– Какая связь?
– Так, подождите, Иван Владимирович. Вы зачем мне кино показываете? Вы меня шантажируете? Оставите его в живых – я забуду про Кротова и ваших беглецов. Обо всем забуду. По рукам? Вот та версия, что нарисована для вашего московского руководства, вот она и будет. Будет только она, она одна и больше ничего! А дальше мы начнем с вами работать над чем? Правильно! Мы займемся «Черными псами»! А, Иван Владимирович, шантажируете, цену бьете?
Шоцкий молчал, улыбаясь, глядя в экран на Кравчука.
– Ну, скажите же хоть что-нибудь, Шоцкий! Мать вашу! Плевать вам на карьеру, я понял, он понял, ты понял, все понял и давно понял… но, успокойтесь вы! Задели ваше офицерское достоинство? Да бог с ней! С ним, черт побери! Это все так мелко! Вы боитесь за вашу дочь? Ну, да, да… Я видел ваш взгляд, и понял, что боитесь.
– Пока я жив, моя дочь в опасности, – незаметно прошептал Иван Владимирович.
– Это работа, – продолжал Кравчук, – мы, я должен использовать все рычаги воздействия на человека, на людей. Все люди так поступают вне зависимости от рода деятельности. Разница лишь в амплитуде. Да, вы наш, пока дочь… ну, вы поняли, а ваша дочь, ну, пока… вы…ну, вы меня поняли. Что мы, как дети малые! Что мы? И, вы видите, я ничего не скрываю! Все начистоту! Не молчите! Что вам надо? Вы меня утомляете, черт! Черт, Шоцкий!
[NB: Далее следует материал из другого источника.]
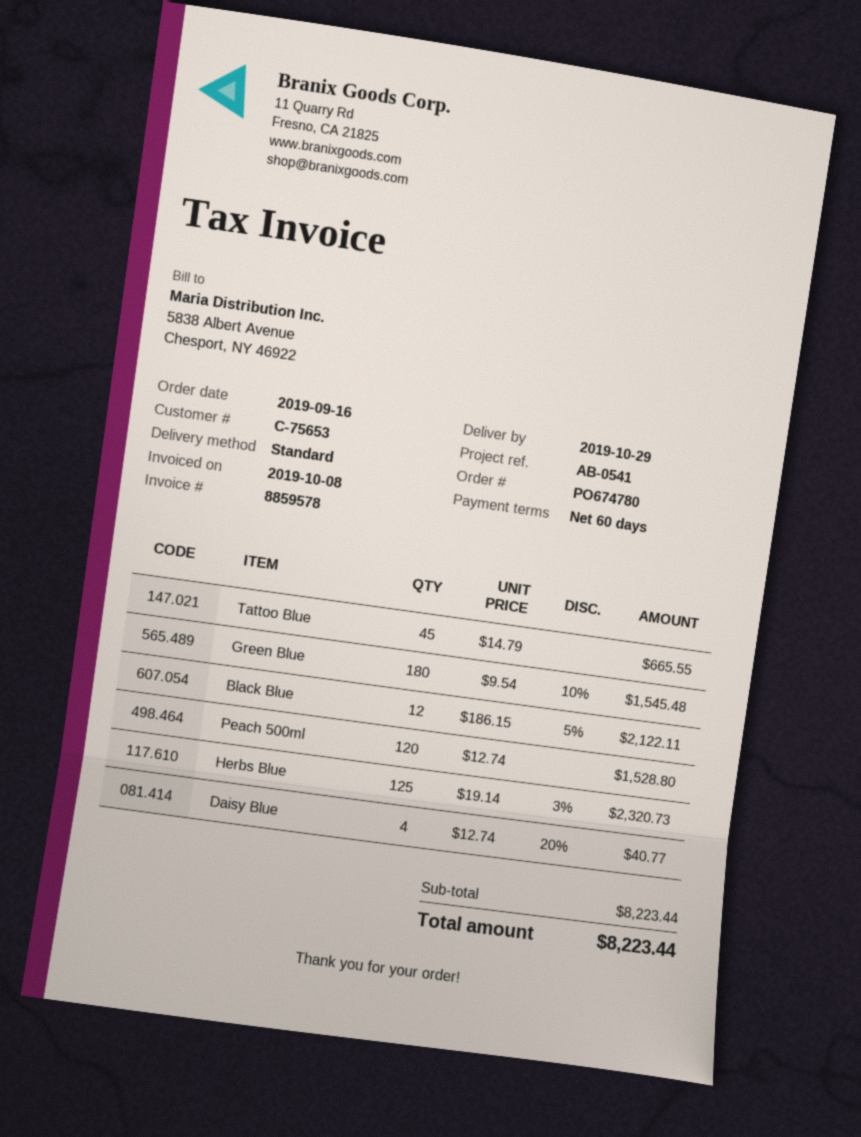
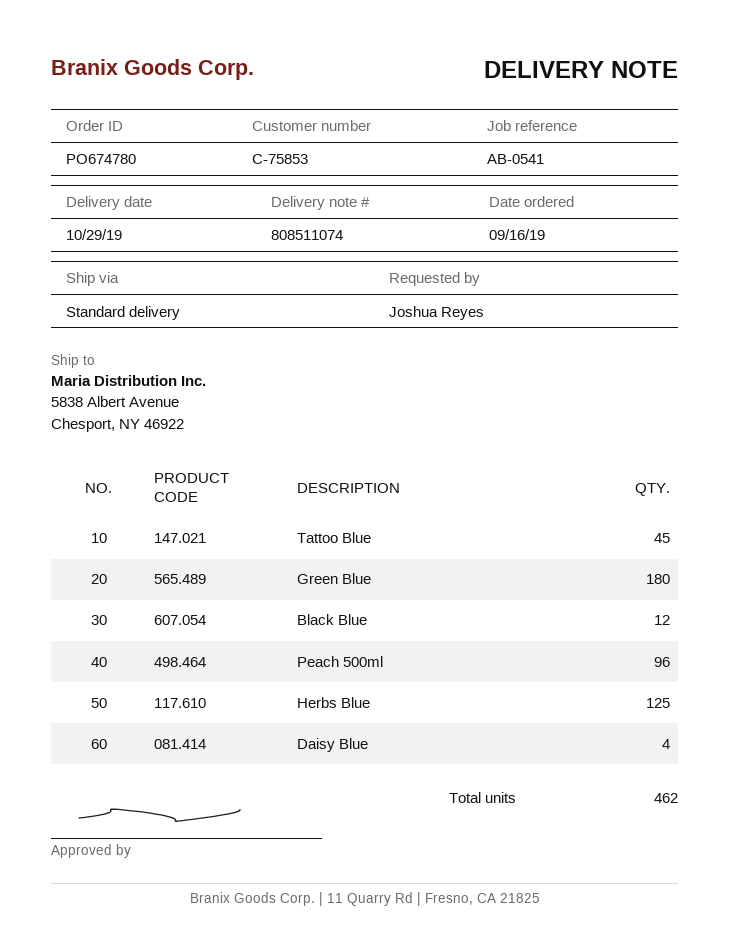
customer number: C-75653 -> C-75853
Peach 500ml: 120 -> 96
Шоцкий молчал, кидая взгляд на часы.
– Что вы все смотрите на время? Беспокоитесь за меня? Да, у меня поздно! Иван Владимирович, ну, давайте дружить? Вы же, вы же человек системы, вы не сможете без нее жить, без устава, приказов… всей это хрени. Как и я! Нас потереть и мы вскакиваем по стойке смирно, ну, прямо, как Хоттаб… как там его, как раб лампы!
У Шоцкого екнуло внутри.
– Ну, разве не так? Мы все в зависимости у всех и у всех под контролем, под жесточайшим контролем! Мы, мы, мы! Я, ты, он, она, вместе целая тюрьма! Весь мир, поймите же вы, Иван Владимирович! И в этом мире так приятно самому крутить схемы и контролировать клочки жизни, клочки этой массы человечков. Пусть мной управляют и я сам зависим, но подо мной моя вотчина рабов… тьфу ты господи! Но, увольте, полковник, это так приятно! До оргазма, мать его! Мать его! А, полковник?
– Я слушаю вас, Анатолий Борисович, слушаю.
– Так, что вы творите? Вы так и не сказали. Это шантаж?
– Нет.
– А что? О, господи! – Кравчук плеснул водки и выпил еще полстакана. – Вы заразны, – серьезно и тихо проговорил он. – Я это давно заметил. Как прочел донос Кротова, я вам уже говорил. Вы с ними заодно, с вашими беглецами. И неужели вам неинтересно, кто нас всех контролирует? Кто нами крутит, как марионетками, чьи мы рабы? Ведь, если мы это поймем, заключим с ними союз, то черт его знает, во что все это выльется. Мы будем знать такие рычаги управления!.. И мы, мы… Ох, полковник, мы будем держать на цепях весь мир! – кричал Кравчук. – А то и не один. Вы еще не дошли до понимания сквозящих миров, это так увлекательно… простите, я, кажется, слегка пьян. Полковник? Мы с вами твари ползучие… все, миллиарды тварей… Никто не знает, как быть иначе. – Кравчук задумался, налил еще водки, выпил, отшвырнул бутылку в угол комнаты, подошел к холодильнику и достал вторую, откручивая крышку. – Нам или гнить всю жизнь, вечность, или смотреть как гниют остальные, указывая им, как это делать, пинать этих ничтожеств, этих людишек, как пинают сейчас нас. Это же выход! Мы окажемся там, наверху! И это прекрасно! Ну, неужели вы этого не понимаете?